Additional costs not subject to depletion include costs associated with development wells in progress or awaiting completion at year-end. These costs are transferred into costs subject to depletion on an ongoing basis as these wells are completed and proved reserves are established or confirmed.
Unproved properties are routinely evaluated for continued capitalization or impairment. On a quarterly basis, management assesses undeveloped leasehold costs for impairment by considering, among other things, remaining lease terms, future drilling plans and capital availability to execute such plans, commodity price outlooks, recent operational results, reservoir performance and geology, and estimated acreage value based on prices received for similar, recent acreage transactions by the Company or other market participants. Changes in our assumptions of the estimated nonproductive portion of our undeveloped leases could result in additional impairment expense. During the years ended December 31, 2021, 2020, and 2019, the Company incurred $57.3 million, $37.3 million, and $11.2 million, respectively, in abandonment and impairment of unproved properties.
The partial sale of unproved property is accounted for as a recovery of cost when there is uncertainty of the ultimate recovery of the cost applicable to the interest retained.
Exploratory. Exploratory geological and geophysical, including exploratory seismic studies, and the costs of carrying and retaining unproved acreage are expensed as incurred. Under the successful efforts method of accounting, exploratory well costs are capitalized pending further evaluation of whether economically recoverable reserves have been found. If economically recoverable reserves are found, exploratory well costs will be capitalized as proved properties and will be accounted for following the successful efforts method of accounting described above. If economically recoverable reserves are not found, exploratory well costs are expensed as dry holes. The application of the successful efforts method of accounting requires judgment to determine the proper designation of wells as either development or exploratory, which will ultimately determine the proper accounting treatment of costs of dry holes. Once a well is drilled, the determination that economic proved reserves have been discovered may take considerable time and judgment. Exploratory dry hole costs are included in the cash flows from investing activities section as part of exploration and development of oil and natural gas properties within the accompanying statements of cash flows.
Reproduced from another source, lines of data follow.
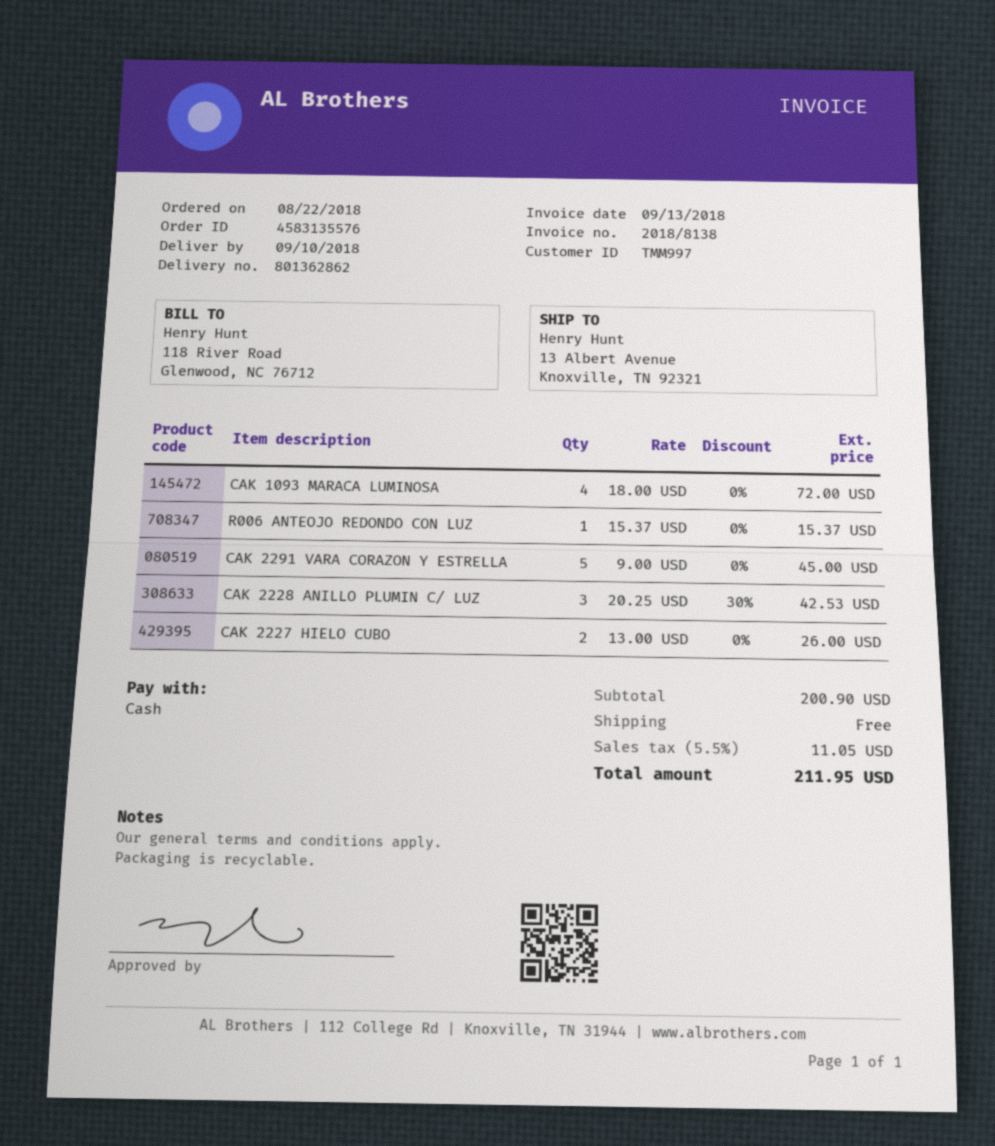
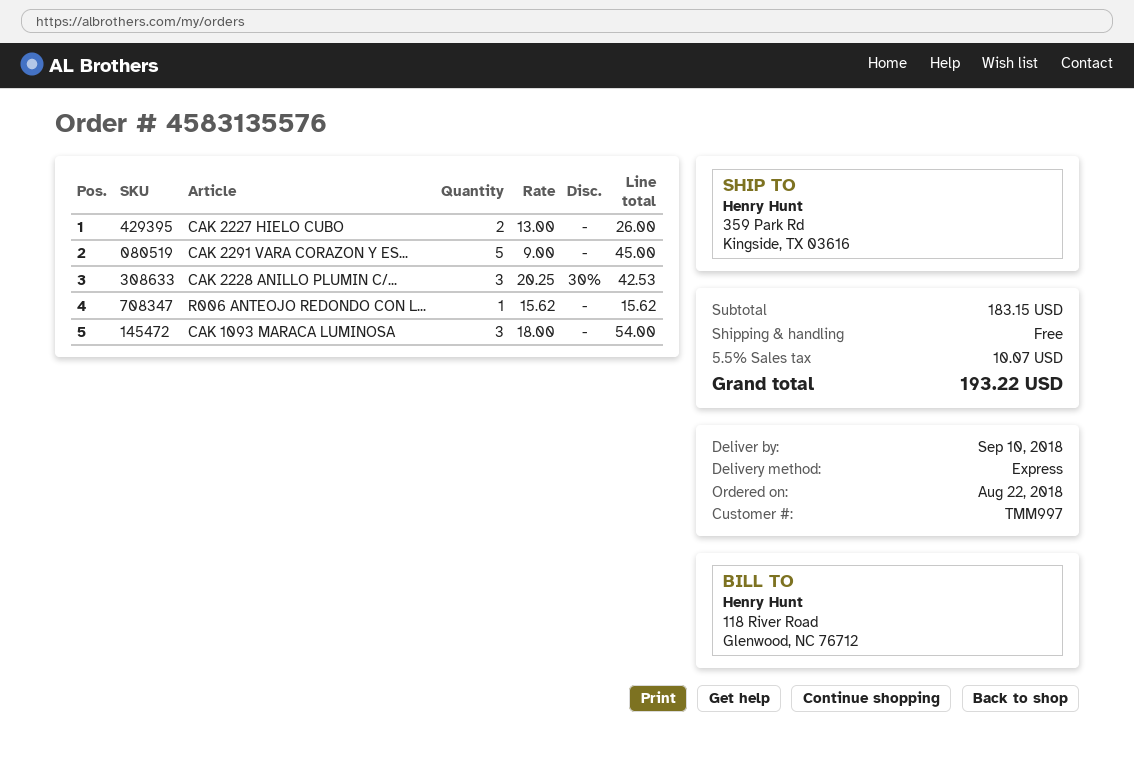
ship to: 13 Albert Avenue, Knoxville, TN 92321 -> 359 Park Rd, Kingside, TX 03616
CAK 1093 MARACA LUMINOSA: 4 x 18.00 = 72.00 -> 3 x 18.00 = 54.00
R006 ANTEOJO REDONDO CON LUZ: 1 x 15.37 = 15.37 -> 1 x 15.62 = 15.62
subtotal: 200.90 -> 183.15
tax: 5.5% = 11.05 -> 5.5% = 10.07
total: 211.95 -> 193.22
Oil and Natural Gas Reserves. The successful efforts method of accounting outlined above inherently relies on the estimation of proved oil and natural gas reserves. Reserve quantities and the related estimates of future net cash flows are critical inputs in our calculation of units-of-production depletion and our evaluation of proved and unproved properties for impairment. The process of estimating and evaluating crude oil and natural gas reserves is complex, requiring the evaluation of available geological, geophysical, engineering and economic data to estimate underground accumulations of oil and natural gas that cannot be precisely measured. Consequently, the Company engages a third-party petroleum consultant to prepare our estimates of oil and natural gas reserves. Significant inputs and engineering assumptions used in developing the estimates of proved oil and natural gas reserves include reserves volumes, future operating and development costs, historical commodity prices, and the Company’s ability to convert proved undeveloped reserves to producing properties within five years of their initial proved booking.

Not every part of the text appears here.